架构如下:
CREATE TABLE [Structure](
[StructureId] [uniqueidentifier] NOT NULL,[SequenceNumber] [int] NOT NULL,-- order for siblings,unique per parent
[ParentStructureId] [uniqueidentifier] NULL,CONSTRAINT [Structure_PK] PRIMARY KEY CLUSTERED
(
[StructureId] ASC
)
) ON [PRIMARY]
ALTER TABLE [Structure] WITH CHECK ADD CONSTRAINT [Structure_FK1]
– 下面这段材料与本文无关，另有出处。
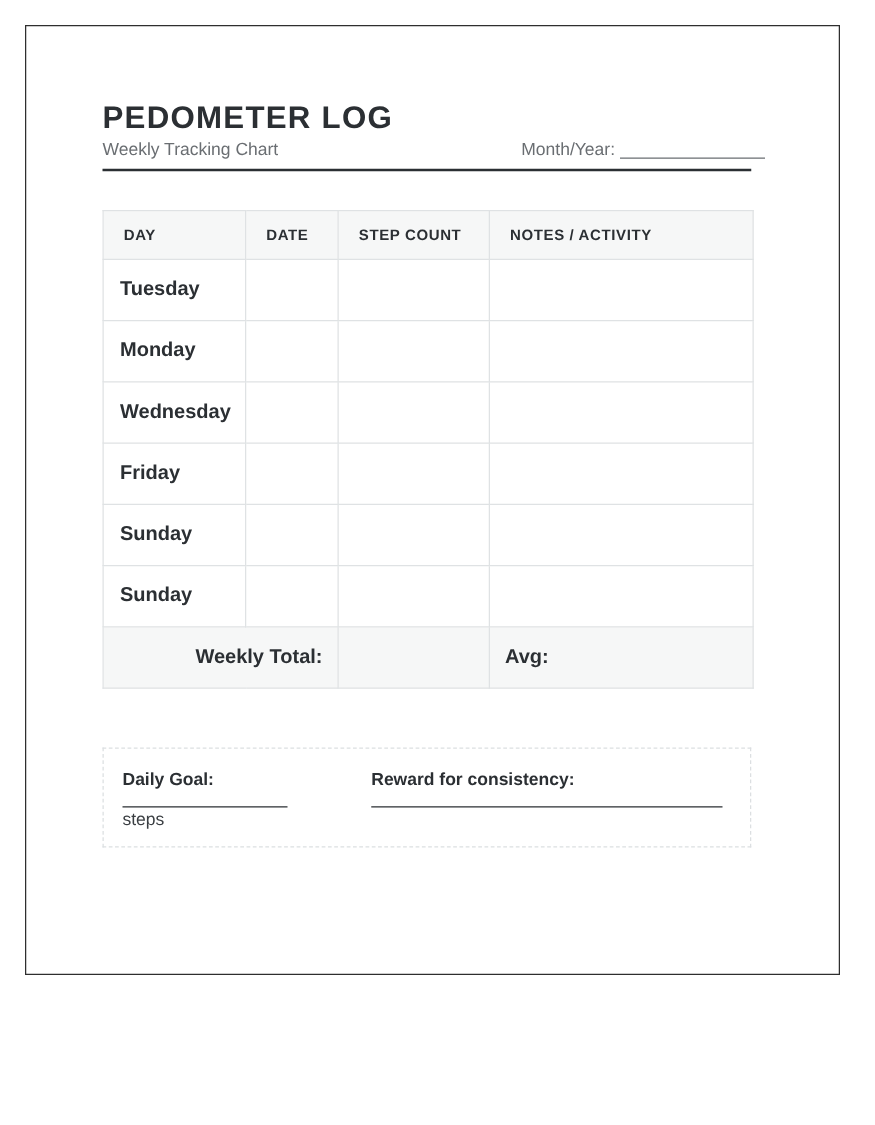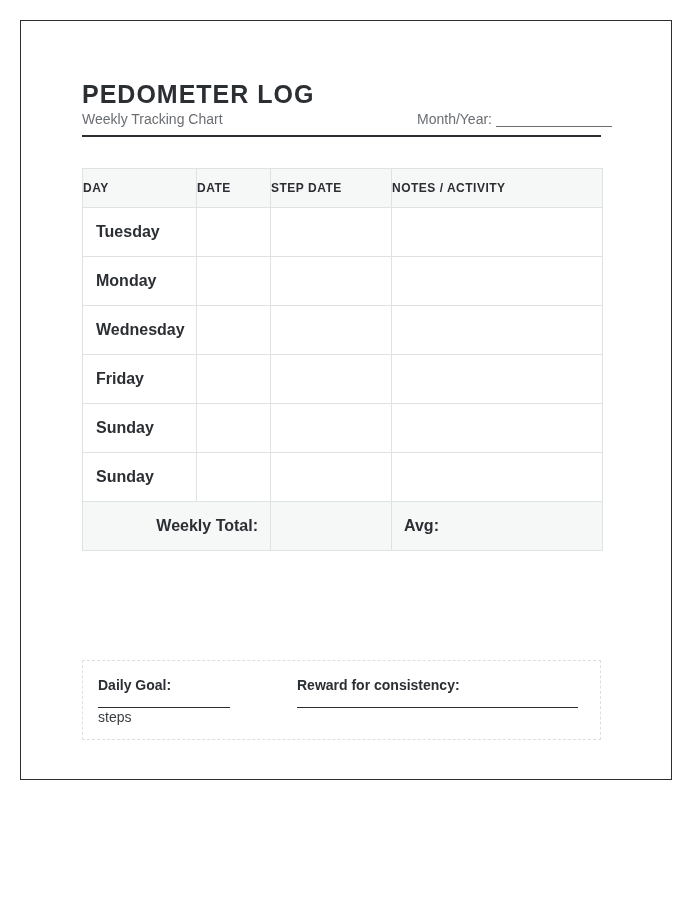--- a/index.html
+++ b/index.html
@@ -13,7 +13,7 @@
 
     table.log { position: absolute; left: 61px; top: 147px; width: 520px; border-collapse: collapse; table-layout: fixed; }
     table.log th, table.log td { border: 1px solid #dfe2e4; padding: 0; }
-    table.log th { height: 38px; background: #f6f7f7; font-size: 12px; font-weight: bold; letter-spacing: 0.5px; text-align: left; padding-left: 0; color: #2b2f33; }
+    table.log th { height: 38px; background: #f6f7f7; font-size: 12px; font-weight: bold; letter-spacing: 0.5px; text-align: left; padding-left: 16px; color: #2b2f33; }
     table.log td { height: 48px; padding-left: 12px; }
     table.log td.day { font-size: 16px; font-weight: bold; padding-left: 13px; color: #2b2f33; }
     table.log tr.total td { background: #f6f7f7; font-size: 16px; font-weight: bold; color: #2b2f33; }

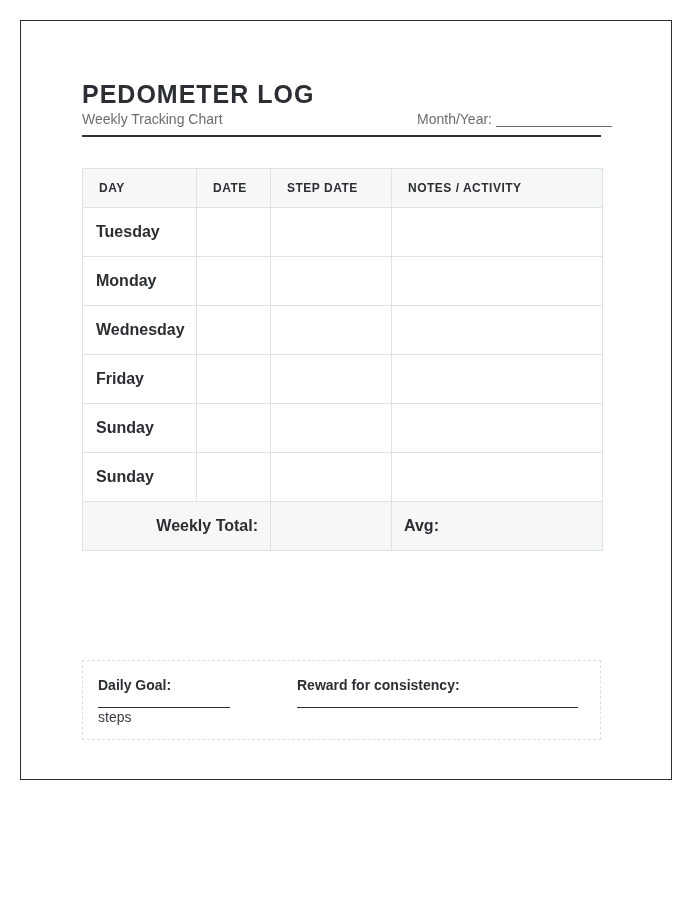--- a/index.html
+++ b/index.html
@@ -50,7 +50,7 @@
       <tr>
         <th>DAY</th>
         <th>DATE</th>
-        <th>STEP DATE</th>
+        <th>STEP COUNT</th>
         <th>NOTES / ACTIVITY</th>
       </tr>
     </thead>

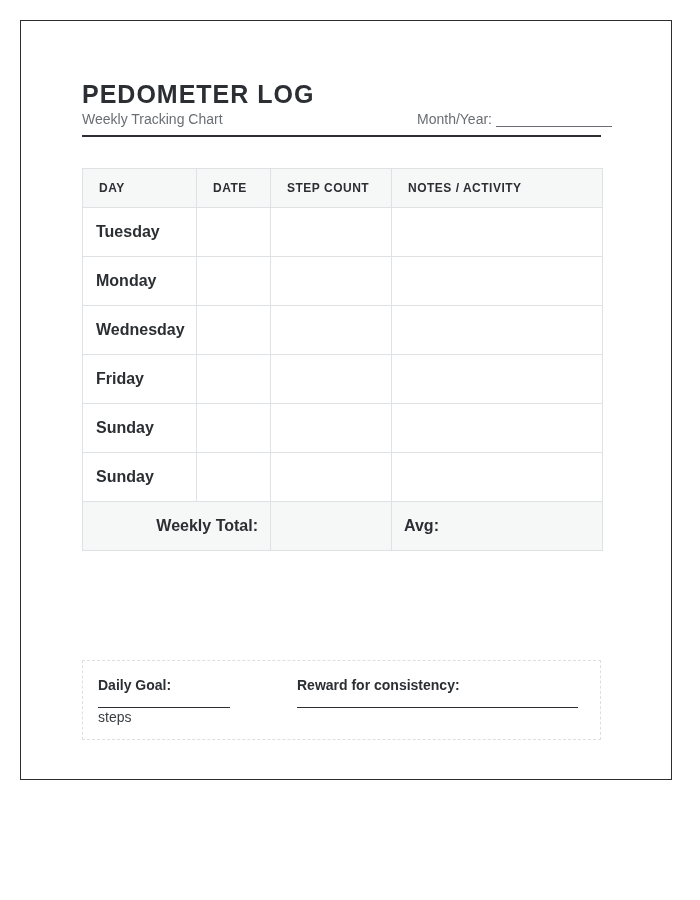--- a/index.html
+++ b/index.html
@@ -20,7 +20,7 @@
     table.log tr.total td.total-label { text-align: right; padding-right: 12px; }
     table.log tr.total td.avg-label { padding-left: 12px; }
 
-    .footer-box { position: absolute; left: 61px; top: 639px; width: 519px; height: 80px; border: 1px dashed #dcdfe1; box-sizing: border-box; }
+    .footer-box { position: absolute; left: 61px; top: 577px; width: 519px; height: 80px; border: 1px dashed #dcdfe1; box-sizing: border-box; }
     .goal-label { position: absolute; left: 15px; top: 16px; font-size: 14px; font-weight: bold; color: #2b2f33; }
     .goal-line { position: absolute; left: 15px; top: 46px; width: 132px; border-bottom: 1px solid #2b2f33; }
     .goal-unit { position: absolute; left: 15px; top: 48px; font-size: 14px; color: #3a3e42; }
FOREIGN KEY([ParentStructureId])
REFERENCES [Structure] ([StructureId])
目前,我可以通过以下CTE获取所有逻辑数据,但我想以深度优先的方式直接打印它.
WITH SCTE (StructureId,Level,Seq,ParentId)
AS
(
SELECT StructureId,SequenceNumber,[ParentStructureId]
FROM Structure
WHERE [ParentStructureId] IS NULL
AND StructureId = 'F6C5F016-1270-47C1-972F-349C32DFC92A'
UNION ALL
SELECT Structure.StructureId,Level + 1,ParentStructureId
FROM Structure
INNER JOIN SCTE ON SCTE.StructureId = Structure.ParentStructureId
)
SELECT * FROM SCTE
ORDER BY Level,ParentId,Seq
输出如下(此处截断):
StructureId Level Seq ParentId F6C5F016-1270-47C1-972F-349C32DFC92A 0 0 NULL D2E34429-401A-4A49-9E18-E81CCA0FB417 1 0 F6C5F016-1270-47C1-972F-349C32DFC92A 0CC5E16C-9194-40CA-9F72-1CED2972D7CA 1 1 F6C5F016-1270-47C1-972F-349C32DFC92A 1ECD1D30-EB85-42B0-969F-75794343E3B4 1 2 F6C5F016-1270-47C1-972F-349C32DFC92A EEC3A981-B790-4600-8CD1-F15972CD9230 2 0 0CC5E16C-9194-40CA-9F72-1CED2972D7CA 4406F639-2F58-4918-A9EF-A4B0F379BEA0 2 1 0CC5E16C-9194-40CA-9F72-1CED2972D7CA FCAF7870-C606-4AA6-85EE-57B90B1B0CC3 2 2 0CC5E16C-9194-40CA-9F72-1CED2972D7CA 855DF5FB-1593-4E5B-8EF9-3770B45F89D6 2 3 0CC5E16C-9194-40CA-9F72-1CED2972D7CA 3D16DF32-C04F-49B4-B0D9-5BDC9104F810 2 4 0CC5E16C-9194-40CA-9F72-1CED2972D7CA A1084D00-0198-47D9-87E0-BB8234233F14 2 5 0CC5E16C-9194-40CA-9F72-1CED2972D7CA CE443C0D-376F-46EC-9914-32C6B7200DB1 2 6 0CC5E16C-9194-40CA-9F72-1CED2972D7CA 0DEA587D-4FCF-414C-AD71-FB00829F8082 2 7 0CC5E16C-9194-40CA-9F72-1CED2972D7CA CC9FC8D3-254A-486B-8DC4-07E57627476C 2 0 1ECD1D30-EB85-42B0-969F-75794343E3B4 215565CC-501F-4850-B8AE-5466DA5E6854 2 1 1ECD1D30-EB85-42B0-969F-75794343E3B4 D4E6C8E5-5ADD-4AD1-B59B-1A672F66888A 2 2 1ECD1D30-EB85-42B0-969F-75794343E3B4 796C65BF-4714-4DBF-A97A-2150DBE3098C 2 3 1ECD1D30-EB85-42B0-969F-75794343E3B4 B39DEB9C-BE42-43B4-9C38-968399D7D1E2 2 4 1ECD1D30-EB85-42B0-969F-75794343E3B4 6C2F70C6-1DA0-4E1A-BBC1-D7FCAFE6AFEE 2 0 D2E34429-401A-4A49-9E18-E81CCA0FB417 75D7B43B-C971-46B4-BC42-58C3605ADD79 2 1 D2E34429-401A-4A49-9E18-E81CCA0FB417 0B5AAAA0-A69F-431E-86BA-148444D7B1E6 2 2 D2E34429-401A-4A49-9E18-E81CCA0FB417 CB3CF66B-D83A-45E2-953A-6F0CEE094F5B 2 3 D2E34429-401A-4A49-9E18-E81CCA0FB417 1D5F69C3-F036-4667-BD75-A0DC1506DB6D 2 4 D2E34429-401A-4A49-9E18-E81CCA0FB417 71B894F7-B9FC-44DE-AEDB-E6FA026A6082 2 5 D2E34429-401A-4A49-9E18-E81CCA0FB417 F1DFA1E1-013B-449C-9D9D-14C64E75D418 2 6 D2E34429-401A-4A49-9E18-E81CCA0FB417
正如您所看到的,结果是“广度优先”,这使得打印树像现在一样不可能.
是否有任何方法(可能有一种微不足道的方式,但我的sql技能非常差)以“树形打印友好”格式获得结果列表?
我知道我可以将结果转储到程序中并对输出进行编码,但作为练习,我更喜欢在sql本身中执行此操作.
谢谢
解决方法
评论后编辑.您可以将路径添加到节点,并对其进行排序:
declare @t table (id int,parent int)
insert @t (id,parent) values (1,null),(2,1),(3,2),(4,3),(5,(6,5)
; with cte as (
select id,parent,cast(RIGHT(REPLICATE('0',12) +
CONVERT(varchar(12),id),12) as varchar(max)) Path
from @t
where parent is null
union all
select child.id,child.parent,parent.Path + RIGHT(REPLICATE('0',12) +
CONVERT(varchar(12),child.id),12) as Path
from @t child
join cte parent
on parent.id = child.parent
)
select *
from cte
order by
Path
这将首先打印根,然后按顺序打印.如果您的id可能大于12位,请增加char(x)强制转换中的数字.